── Supplied material

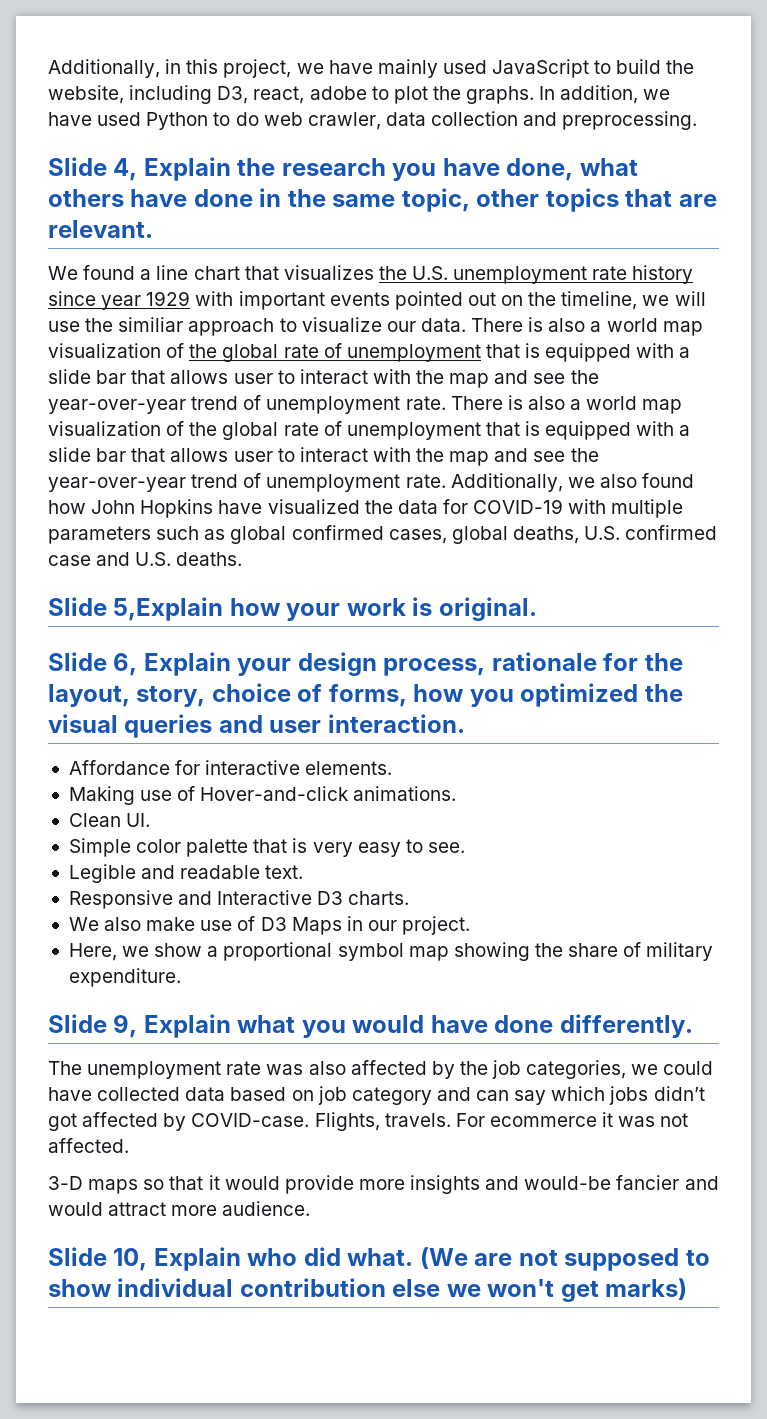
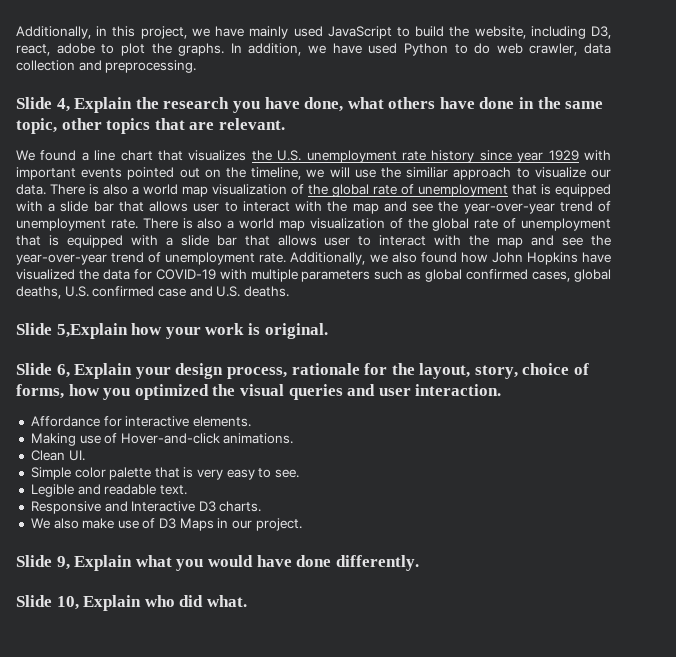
[68,942,714,961] [68,968,181,987] // Here, we show a proportional symbol map showing the share of military expenditure. -> (302, 524) none
[48,1060,714,1079] [48,1086,705,1105] [48,1112,689,1131] [48,1138,129,1153] [48,1175,719,1194] [48,1201,311,1216] // The unemployment rate was also affected by the job categories, we could have collected data based on job category and can say which jobs didn’t got affected by COVID-case. Flights, travels. For ecommerce it was not affected. // 3-D maps so that it would provide more insights and would-be fancier and would attract more audience. -> (419, 563) none
[419,1247,710,1271] [48,1278,688,1302] (We are not supposed to show individual contribution else we won't get marks) -> (247, 601) none

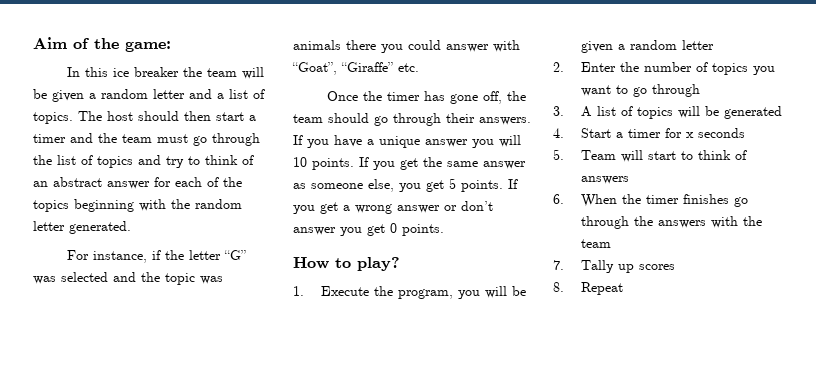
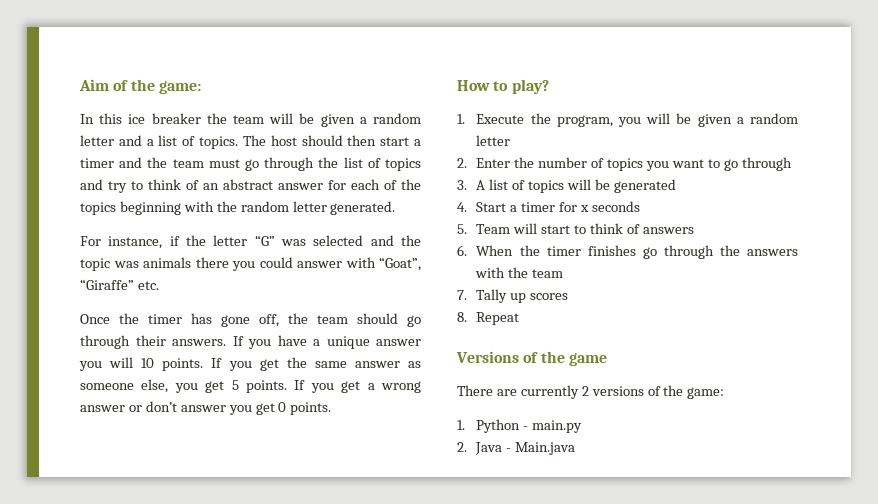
(623, 288) none -> [456,351,607,366] [457,385,725,399] [457,419,583,433] [457,442,576,455] // Versions of the game // There are currently 2 versions of the game: // 1. Python - main.py // 2. Java - Main.java

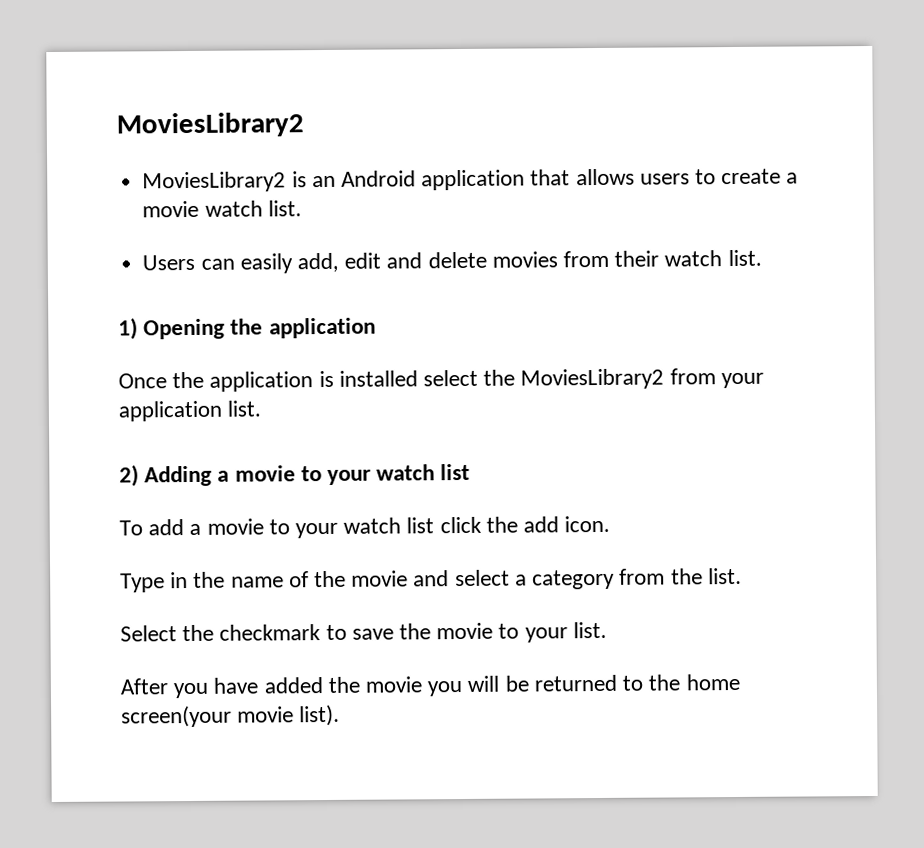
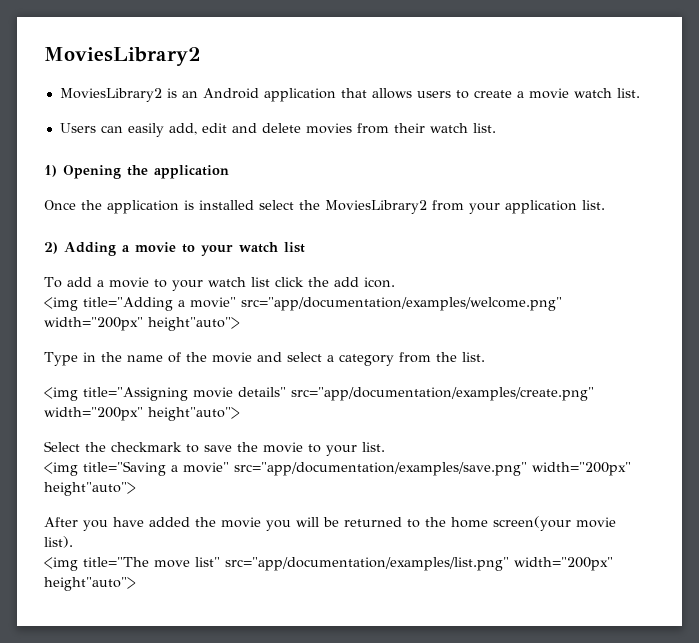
(611, 524) none -> [44,297,562,311] [44,317,240,331] // <img title="Adding a movie" src="app/documentation/examples/welcome.png" width="200px" height"auto">
(742, 576) none -> [44,387,594,401] [44,407,240,421] // <img title="Assigning movie details" src="app/documentation/examples/create.png" width="200px" height"auto">
(607, 630) none -> [44,461,631,476] [44,482,136,496] // <img title="Saving a movie" src="app/documentation/examples/save.png" width="200px" height"auto">
(341, 715) none -> [44,557,613,571] [44,577,136,591] // <img title="The move list" src="app/documentation/examples/list.png" width="200px" height"auto">

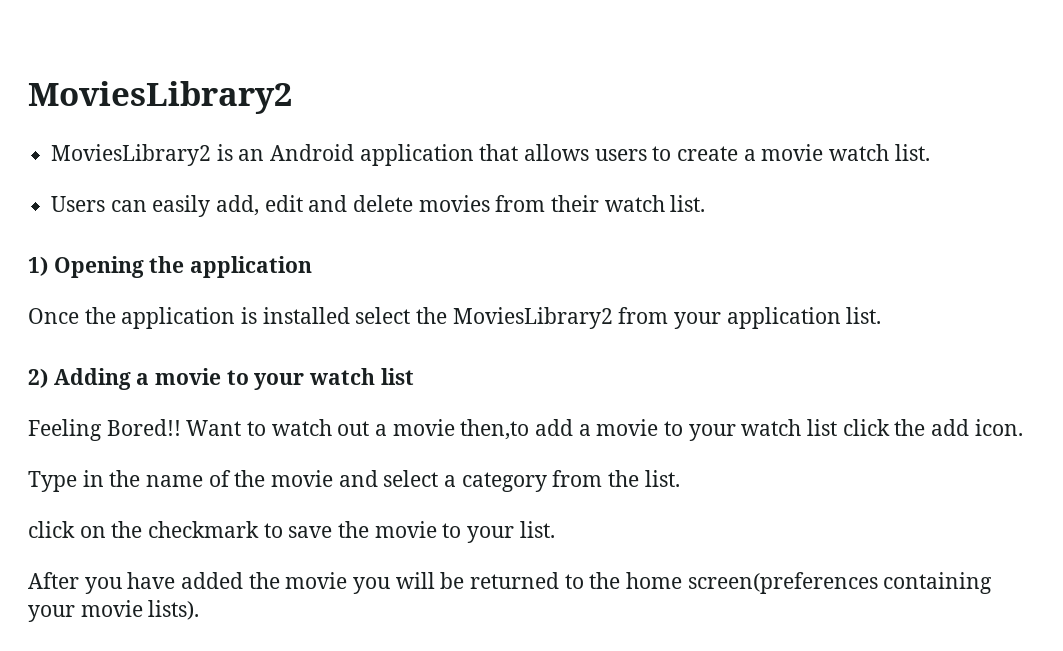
[44,277,62,288] To -> [28,419,530,441] Feeling Bored!! Want to watch out a movie then,to
[44,297,562,311] [44,317,240,331] // <img title="Adding a movie" src="app/documentation/examples/welcome.png" width="200px" height"auto"> -> (1023, 427) none
[44,387,594,401] [44,407,240,421] [44,441,80,452] <img title="Assigning movie details" src="app/documentation/examples/create.png" width="200px" height"auto"> // Select -> [28,521,106,538] click on
[44,461,631,476] [44,482,136,496] // <img title="Saving a movie" src="app/documentation/examples/save.png" width="200px" height"auto"> -> (555, 529) none
[493,516,616,531] [44,536,73,548] [44,557,613,571] [44,577,136,591] screen(your movie list). // <img title="The move list" src="app/documentation/examples/list.png" width="200px" height"auto"> -> [687,572,993,594] [28,600,200,622] screen(preferences containing your movie lists).

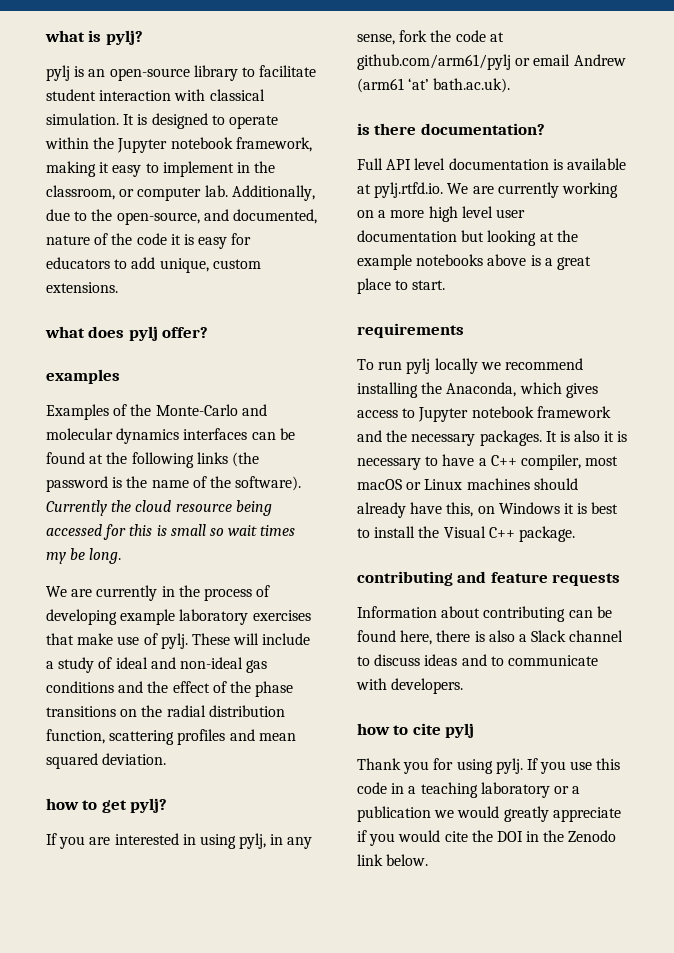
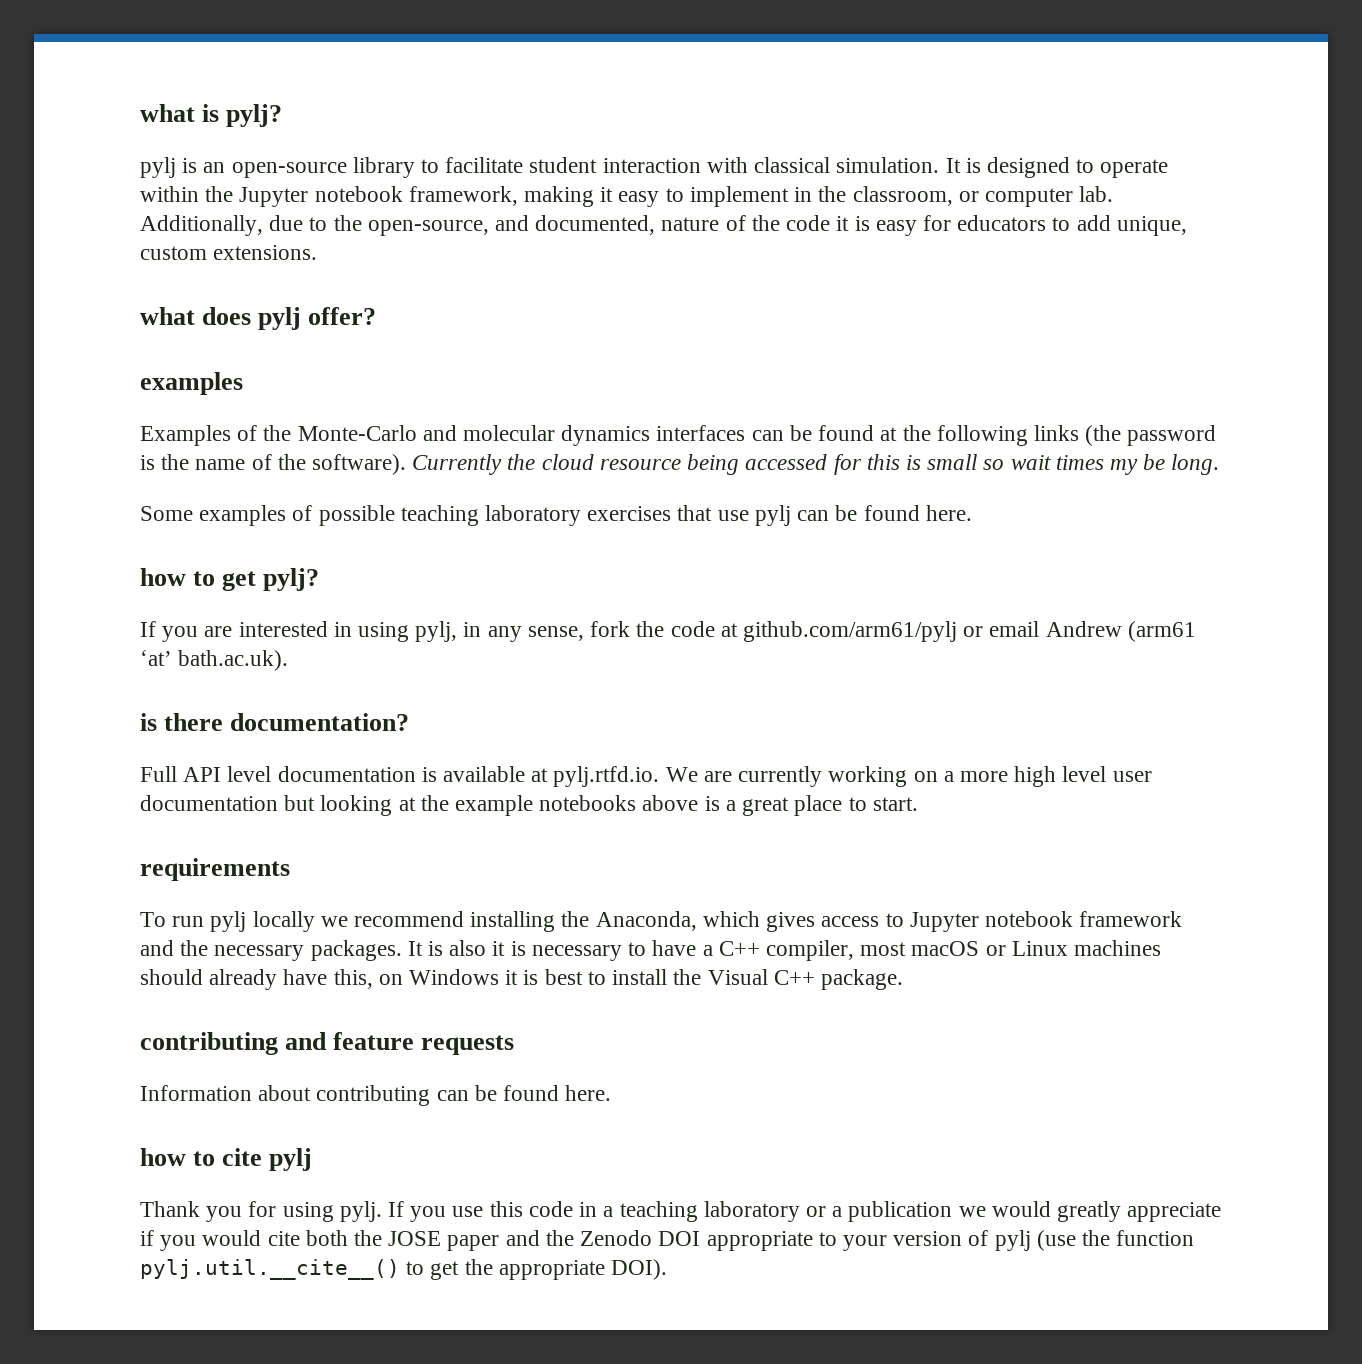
[46,585,271,601] [46,609,311,625] [46,633,311,649] [46,657,268,673] [46,681,294,697] [46,705,285,717] [46,729,296,745] [46,753,167,769] We are currently in the process of developing example laboratory exercises that make use of pylj. These will include a study of ideal and non-ideal gas conditions and the effect of the phase transitions on the radial distribution function, scattering profiles and mean squared deviation. -> [140,505,972,526] Some examples of possible teaching laboratory exercises that use pylj can be found here.
[400,630,624,645] [357,654,598,666] [356,678,464,694] here, there is also a Slack channel to discuss ideas and to communicate with developers. -> [565,1085,612,1101] here.
[471,830,617,842] [357,854,429,866] the DOI in the Zenodo link below. -> [305,1230,1195,1251] [140,1259,668,1280] both the JOSE paper and the Zenodo DOI appropriate to your version of pylj (use the function pylj.util.__cite__() to get the appropriate DOI).

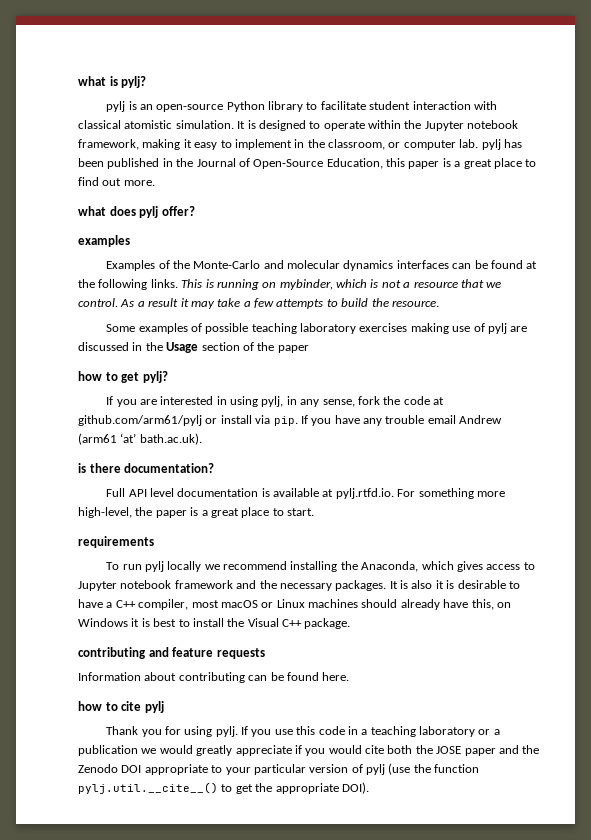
(347, 170) none -> [226,101,265,112] Python
(831, 165) none -> [124,120,173,129] atomistic
[140,215,1187,236] [140,245,318,260] Additionally, due to the open-source, and documented, nature of the code it is easy for educators to add unique, custom extensions. -> [481,139,522,150] [78,158,537,169] [78,177,155,186] pylj has been published in the Journal of Open-Source Education, this paper is a great place to find out more.
[1033,425,1217,446] [140,454,1220,475] links (the password is the name of the software). Currently the cloud resource being accessed for this is small so wait times my be long. -> [150,279,502,290] [78,298,439,309] links. This is running on mybinder, which is not a resource that we control. As a result it may take a few attempts to build the resource.
[677,505,972,526] that use pylj can be found here. -> [410,323,528,334] [78,342,309,353] making use of pylj are discussed in the Usage section of the paper
(984, 631) none -> [220,415,425,426] install via pip. If you have any trouble
[665,766,1152,787] [140,795,699,816] We are currently working on a more high level user documentation but looking at the example notebooks above -> [397,488,505,499] [78,507,187,518] For something more high-level, the paper
[531,945,622,961] necessary -> [457,580,506,589] desirable
(887, 1243) none -> [253,764,306,775] particular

────

Copy all entries exactly; skip pictures.

[68,942,714,961] [68,968,181,987] // Here, we show a proportional symbol map showing the share of military expenditure. -> (302, 524) none
[48,1060,714,1079] [48,1086,705,1105] [48,1112,689,1131] [48,1138,129,1153] [48,1175,719,1194] [48,1201,311,1216] // The unemployment rate was also affected by the job categories, we could have collected data based on job category and can say which jobs didn’t got affected by COVID-case. Flights, travels. For ecommerce it was not affected. // 3-D maps so that it would provide more insights and would-be fancier and would attract more audience. -> (419, 563) none
[419,1247,710,1271] [48,1278,688,1302] (We are not supposed to show individual contribution else we won't get marks) -> (247, 601) none

(623, 288) none -> [456,351,607,366] [457,385,725,399] [457,419,583,433] [457,442,576,455] // Versions of the game // There are currently 2 versions of the game: // 1. Python - main.py // 2. Java - Main.java

(611, 524) none -> [44,297,562,311] [44,317,240,331] // <img title="Adding a movie" src="app/documentation/examples/welcome.png" width="200px" height"auto">
(742, 576) none -> [44,387,594,401] [44,407,240,421] // <img title="Assigning movie details" src="app/documentation/examples/create.png" width="200px" height"auto">
(607, 630) none -> [44,461,631,476] [44,482,136,496] // <img title="Saving a movie" src="app/documentation/examples/save.png" width="200px" height"auto">
(341, 715) none -> [44,557,613,571] [44,577,136,591] // <img title="The move list" src="app/documentation/examples/list.png" width="200px" height"auto">

[44,277,62,288] To -> [28,419,530,441] Feeling Bored!! Want to watch out a movie then,to
[44,297,562,311] [44,317,240,331] // <img title="Adding a movie" src="app/documentation/examples/welcome.png" width="200px" height"auto"> -> (1023, 427) none
[44,387,594,401] [44,407,240,421] [44,441,80,452] <img title="Assigning movie details" src="app/documentation/examples/create.png" width="200px" height"auto"> // Select -> [28,521,106,538] click on
[44,461,631,476] [44,482,136,496] // <img title="Saving a movie" src="app/documentation/examples/save.png" width="200px" height"auto"> -> (555, 529) none
[493,516,616,531] [44,536,73,548] [44,557,613,571] [44,577,136,591] screen(your movie list). // <img title="The move list" src="app/documentation/examples/list.png" width="200px" height"auto"> -> [687,572,993,594] [28,600,200,622] screen(preferences containing your movie lists).

[46,585,271,601] [46,609,311,625] [46,633,311,649] [46,657,268,673] [46,681,294,697] [46,705,285,717] [46,729,296,745] [46,753,167,769] We are currently in the process of developing example laboratory exercises that make use of pylj. These will include a study of ideal and non-ideal gas conditions and the effect of the phase transitions on the radial distribution function, scattering profiles and mean squared deviation. -> [140,505,972,526] Some examples of possible teaching laboratory exercises that use pylj can be found here.
[400,630,624,645] [357,654,598,666] [356,678,464,694] here, there is also a Slack channel to discuss ideas and to communicate with developers. -> [565,1085,612,1101] here.
[471,830,617,842] [357,854,429,866] the DOI in the Zenodo link below. -> [305,1230,1195,1251] [140,1259,668,1280] both the JOSE paper and the Zenodo DOI appropriate to your version of pylj (use the function pylj.util.__cite__() to get the appropriate DOI).

(347, 170) none -> [226,101,265,112] Python
(831, 165) none -> [124,120,173,129] atomistic
[140,215,1187,236] [140,245,318,260] Additionally, due to the open-source, and documented, nature of the code it is easy for educators to add unique, custom extensions. -> [481,139,522,150] [78,158,537,169] [78,177,155,186] pylj has been published in the Journal of Open-Source Education, this paper is a great place to find out more.
[1033,425,1217,446] [140,454,1220,475] links (the password is the name of the software). Currently the cloud resource being accessed for this is small so wait times my be long. -> [150,279,502,290] [78,298,439,309] links. This is running on mybinder, which is not a resource that we control. As a result it may take a few attempts to build the resource.
[677,505,972,526] that use pylj can be found here. -> [410,323,528,334] [78,342,309,353] making use of pylj are discussed in the Usage section of the paper
(984, 631) none -> [220,415,425,426] install via pip. If you have any trouble
[665,766,1152,787] [140,795,699,816] We are currently working on a more high level user documentation but looking at the example notebooks above -> [397,488,505,499] [78,507,187,518] For something more high-level, the paper
[531,945,622,961] necessary -> [457,580,506,589] desirable
(887, 1243) none -> [253,764,306,775] particular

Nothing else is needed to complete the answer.